*Directions for this task:*
Leaving the pictures aside, repeat every line below exactly.

*Information:*
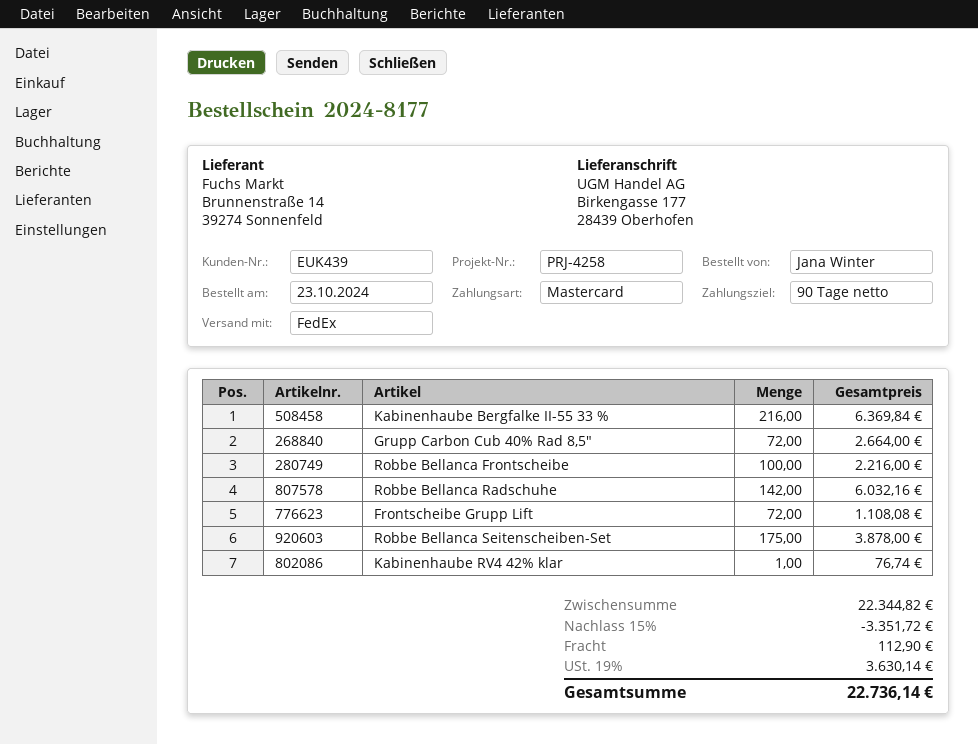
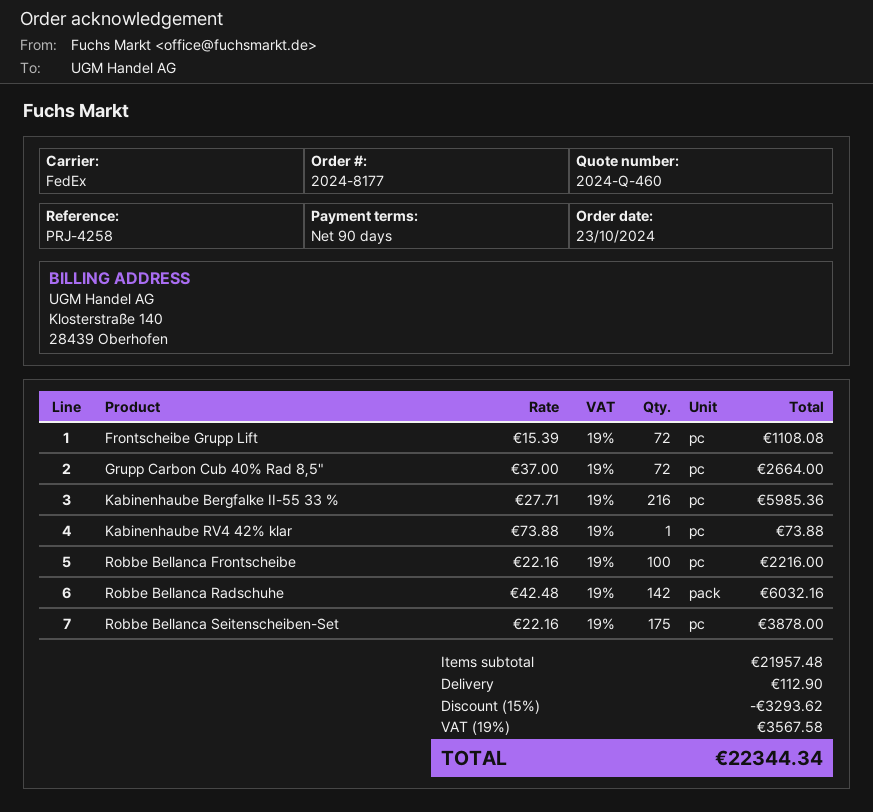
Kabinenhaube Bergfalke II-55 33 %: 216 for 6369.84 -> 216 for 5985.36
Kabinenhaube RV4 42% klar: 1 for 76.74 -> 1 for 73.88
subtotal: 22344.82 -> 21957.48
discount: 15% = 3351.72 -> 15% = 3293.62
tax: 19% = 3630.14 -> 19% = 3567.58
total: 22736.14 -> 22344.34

*Reply to the task:*
Kabinenhaube Bergfalke II-55 33 %: 216 for 6369.84 -> 216 for 5985.36
Kabinenhaube RV4 42% klar: 1 for 76.74 -> 1 for 73.88
subtotal: 22344.82 -> 21957.48
discount: 15% = 3351.72 -> 15% = 3293.62
tax: 19% = 3630.14 -> 19% = 3567.58
total: 22736.14 -> 22344.34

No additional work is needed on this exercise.